▶ [Exercise requirements]: Please restate the data below word for word, omitting all images.

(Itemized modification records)
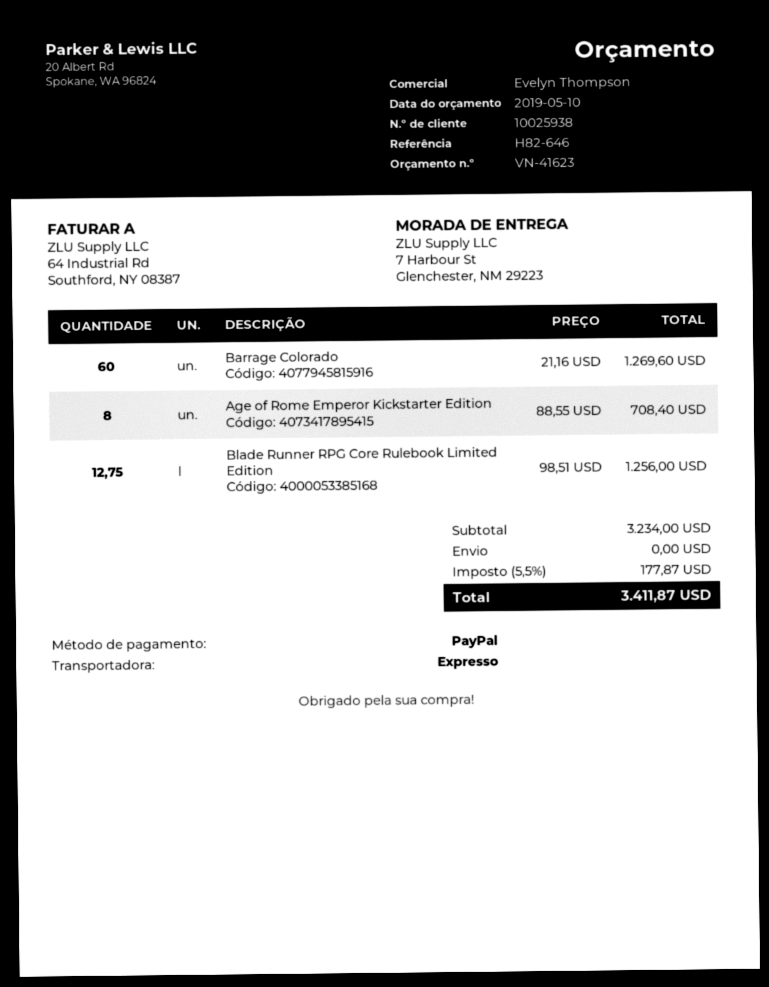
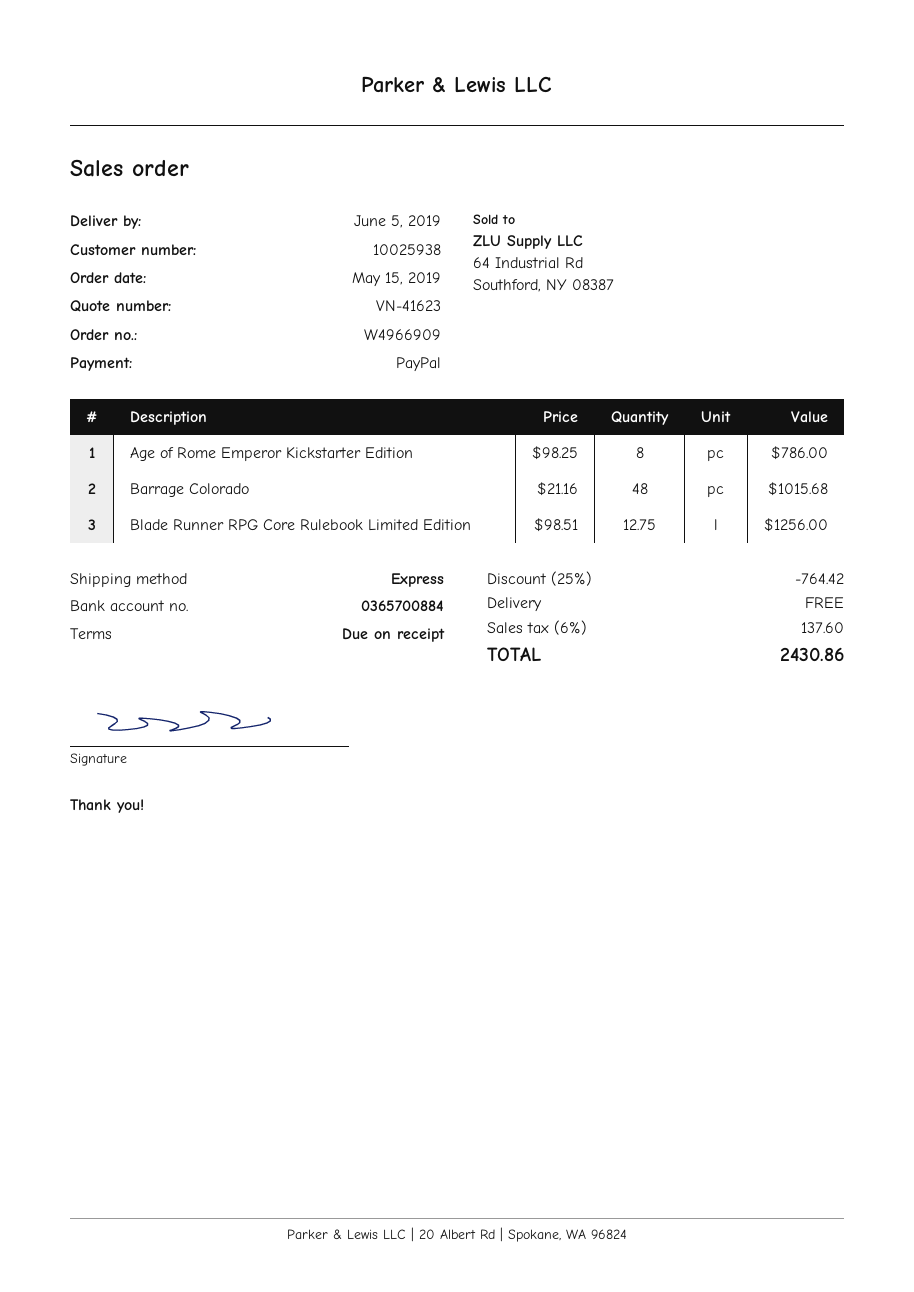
Barrage Colorado: 60 x 21.16 = 1269.60 -> 48 x 21.16 = 1015.68
Age of Rome Emperor Kickstarter Edition: 8 x 88.55 = 708.40 -> 8 x 98.25 = 786.00
discount: none -> 25% = 764.42
tax: 5.5% = 177.87 -> 6% = 137.60
total: 3411.87 -> 2430.86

▶ [Output of the task]:
Barrage Colorado: 60 x 21.16 = 1269.60 -> 48 x 21.16 = 1015.68
Age of Rome Emperor Kickstarter Edition: 8 x 88.55 = 708.40 -> 8 x 98.25 = 786.00
discount: none -> 25% = 764.42
tax: 5.5% = 177.87 -> 6% = 137.60
total: 3411.87 -> 2430.86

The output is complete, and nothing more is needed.